A discutida sedução do baiano não foi esquecida na pesquisa. “Desinibição, improviso, desenvoltura e ritmo marcam a forma como este desempenho físico ´´e descrito, sendo primordialmente creditado às mulheres, assim como, em décadas subsequentes, as mesmas habilidades serão atribuídas aos homens baianos que se dedicam aos instrumentos percussivos(...) O poder der seduzir e enfeitiçar através da beleza dos movimentos é um tema exaustivamente explorado pelos compositores. As formas de lidar com ele é que variam: motivo de afeto ou temor, razão para se perder o juízo e até para se pensar em casamento”.

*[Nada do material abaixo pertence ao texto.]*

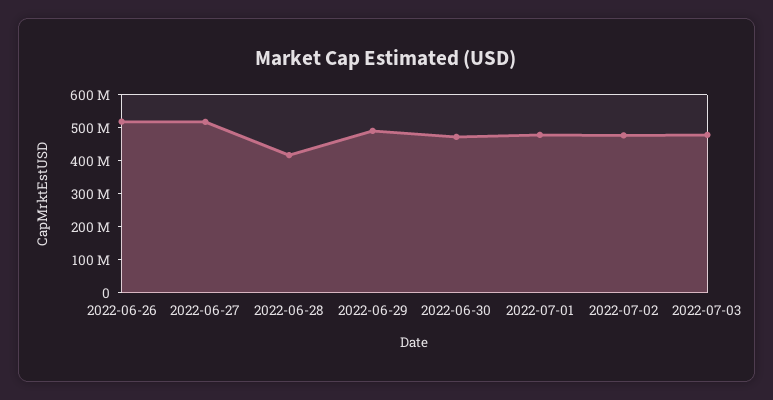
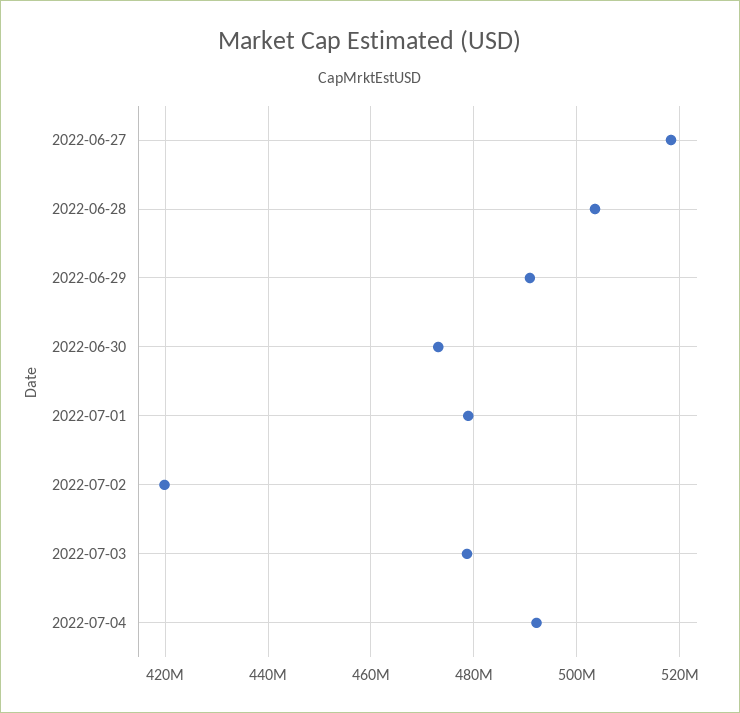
2022-06-26: 525000000 -> none
2022-06-28: 425000000 -> 504000000
2022-07-02: 475000000 -> 420000000
2022-07-04: none -> 492000000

Dentro do “modo baiano de ser” - aparência e forma de vestir – o jeito, enquanto uma disposição de espírito, coragem, virilidade são atributos acumulados com a cultura local e se dá através de vários recursos. E como afirma o autor, “em geral, a argumentação está construída sobre um somatório de qualidades”.
O segundo capítulo a Bahia se descobre cada vez mais negra. Salvador cresce, se complexifica e o discurso da baianidade também. O foco agora nas canções é a prática de origem africana e entre os compositores estão Carlinhos Brown, Luís Caldas, Ederaldo Gentil, Gerônimo, Gilberto Gil, Caetano Veloso, Moraes Moreira e Daniela Mercury. Nas canções dos anos 70, 80 e 90 a festa é um assunto quase onipresente. “A festa, o Carnaval e um estado de espírito comumente relacionado a ele assumem ares de elementos centrais na definição de uma ´identidade baiana´ e, agora, nomeia-e explicitamente essa tal ´baianidade´: ´Eu vou atrás do trio elétrico, vou/Dançar ao negro toque do agogô/Curtindo minha baianidade nagô´(Evany, 1991) (…) `Sagrado e profano/O baiano é Carnaval`(Moreira e Armandinho, 1988).
E é nessa capital que o autor detalha com preciosismo a força da religiosidade nas canções da segunda metade do século XX, os ritos de adesão, o sincretismo, emblemas – músicos, bairros e organizações, o bairro do Curuzu onde o Ilê Aiye foi fundado (1974), o Pelourinho com o Olodum (1979), o Candeal com a Timbalada (1993). E assim, nas composições diversas referências ao “jeito baiano” são temas creditados à Bahia como o charme, a disposição pacífica, a hospitalidade,. O despojamento, a altivez. A pobreza e seus derivados (ignorância, sujeira) e o autoritarismo e seus correlatos (clientelismo e submissão). “Onde a gente não tem pra comer/Mas de fome não morre”(Gil, 1965) ou “Baiano burro nasce, cresce/E nunca pára no sinal/E quem pára e espera o verde/É que é chamado de boçal” (Veloso e T.Costa, 1987). Assim nesse discurso da baianidade, várias facetas de uma mesma questão, “pois a tensão e a ambiguidade são inevitáveis”.